Scan the entries below for the word "feet", then copy each line that holds it.

[Before-and-after page screenshots]

════════════════

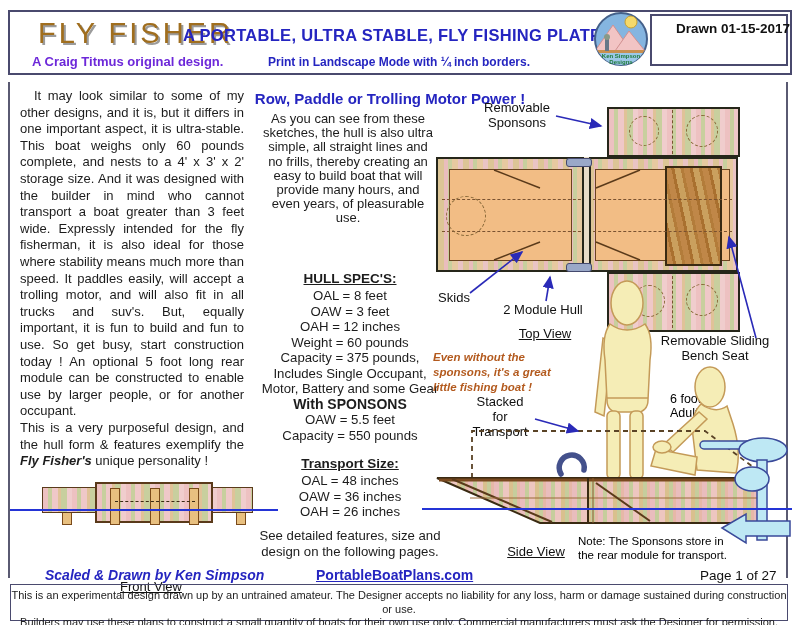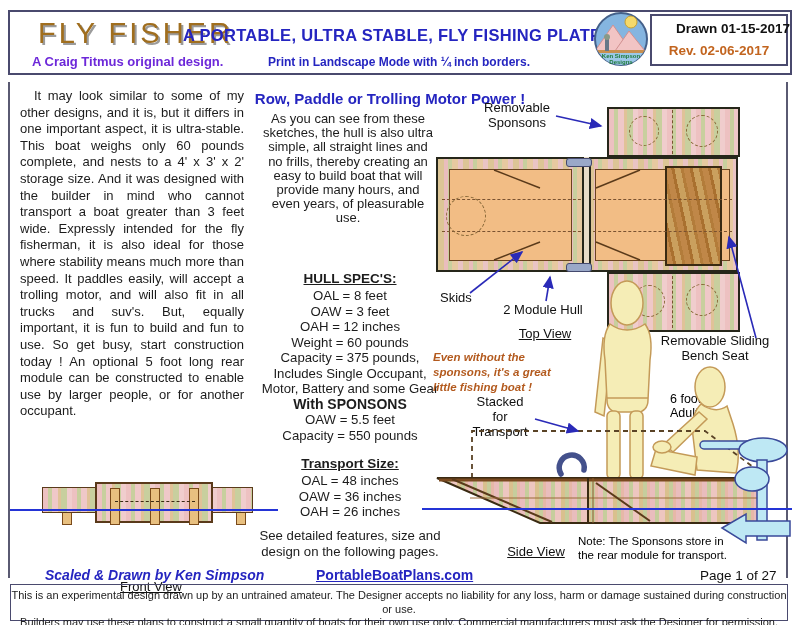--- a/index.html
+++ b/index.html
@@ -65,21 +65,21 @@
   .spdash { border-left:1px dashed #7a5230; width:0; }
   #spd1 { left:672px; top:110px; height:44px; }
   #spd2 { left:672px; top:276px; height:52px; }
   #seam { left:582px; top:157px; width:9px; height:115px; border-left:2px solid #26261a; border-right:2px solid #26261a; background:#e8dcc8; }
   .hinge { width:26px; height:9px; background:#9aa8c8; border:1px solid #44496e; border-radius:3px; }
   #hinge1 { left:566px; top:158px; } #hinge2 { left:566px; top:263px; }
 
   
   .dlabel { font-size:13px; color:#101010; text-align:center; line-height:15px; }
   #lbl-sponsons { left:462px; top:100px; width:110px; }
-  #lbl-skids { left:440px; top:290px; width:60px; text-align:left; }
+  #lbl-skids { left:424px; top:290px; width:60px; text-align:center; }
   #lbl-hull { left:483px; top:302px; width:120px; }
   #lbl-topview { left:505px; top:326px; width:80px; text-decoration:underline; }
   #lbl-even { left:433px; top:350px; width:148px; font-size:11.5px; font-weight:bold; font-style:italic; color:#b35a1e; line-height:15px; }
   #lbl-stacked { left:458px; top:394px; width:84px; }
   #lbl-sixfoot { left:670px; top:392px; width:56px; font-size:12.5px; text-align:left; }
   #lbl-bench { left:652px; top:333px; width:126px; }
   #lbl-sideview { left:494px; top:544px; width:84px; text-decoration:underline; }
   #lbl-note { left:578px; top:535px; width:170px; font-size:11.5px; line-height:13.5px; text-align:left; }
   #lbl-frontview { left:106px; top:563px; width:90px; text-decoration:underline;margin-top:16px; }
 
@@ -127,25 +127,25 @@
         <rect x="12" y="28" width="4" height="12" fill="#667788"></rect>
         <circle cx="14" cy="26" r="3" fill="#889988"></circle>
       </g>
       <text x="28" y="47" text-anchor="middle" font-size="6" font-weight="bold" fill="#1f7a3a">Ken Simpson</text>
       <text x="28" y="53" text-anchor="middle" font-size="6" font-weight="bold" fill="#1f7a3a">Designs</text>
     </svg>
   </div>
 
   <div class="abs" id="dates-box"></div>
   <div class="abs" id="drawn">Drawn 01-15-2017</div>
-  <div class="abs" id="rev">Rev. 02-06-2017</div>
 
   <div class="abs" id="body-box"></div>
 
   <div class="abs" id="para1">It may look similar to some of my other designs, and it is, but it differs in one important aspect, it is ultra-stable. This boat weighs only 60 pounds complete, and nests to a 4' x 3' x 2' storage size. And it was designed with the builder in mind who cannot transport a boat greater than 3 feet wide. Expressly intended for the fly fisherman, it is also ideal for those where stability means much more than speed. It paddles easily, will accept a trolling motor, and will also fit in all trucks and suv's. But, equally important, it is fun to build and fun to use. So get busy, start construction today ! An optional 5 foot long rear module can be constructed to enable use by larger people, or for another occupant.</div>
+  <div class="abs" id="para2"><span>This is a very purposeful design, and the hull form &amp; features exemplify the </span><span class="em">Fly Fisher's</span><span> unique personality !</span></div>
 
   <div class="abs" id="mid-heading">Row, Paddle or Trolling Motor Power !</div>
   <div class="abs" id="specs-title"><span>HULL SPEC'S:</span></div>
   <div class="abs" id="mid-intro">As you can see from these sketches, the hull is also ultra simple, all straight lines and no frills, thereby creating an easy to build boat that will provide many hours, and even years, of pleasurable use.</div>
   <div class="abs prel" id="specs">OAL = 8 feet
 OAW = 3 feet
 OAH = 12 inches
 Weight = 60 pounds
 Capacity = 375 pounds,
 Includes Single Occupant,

════════════════

* Solution below *
   <div class="abs" id="para1">It may look similar to some of my other designs, and it is, but it differs in one important aspect, it is ultra-stable. This boat weighs only 60 pounds complete, and nests to a 4' x 3' x 2' storage size. And it was designed with the builder in mind who cannot transport a boat greater than 3 feet wide. Expressly intended for the fly fisherman, it is also ideal for those where stability means much more than speed. It paddles easily, will accept a trolling motor, and will also fit in all trucks and suv's. But, equally important, it is fun to build and fun to use. So get busy, start construction today ! An optional 5 foot long rear module can be constructed to enable use by larger people, or for another occupant.</div>
   <div class="abs prel" id="specs">OAL = 8 feet
 OAW = 3 feet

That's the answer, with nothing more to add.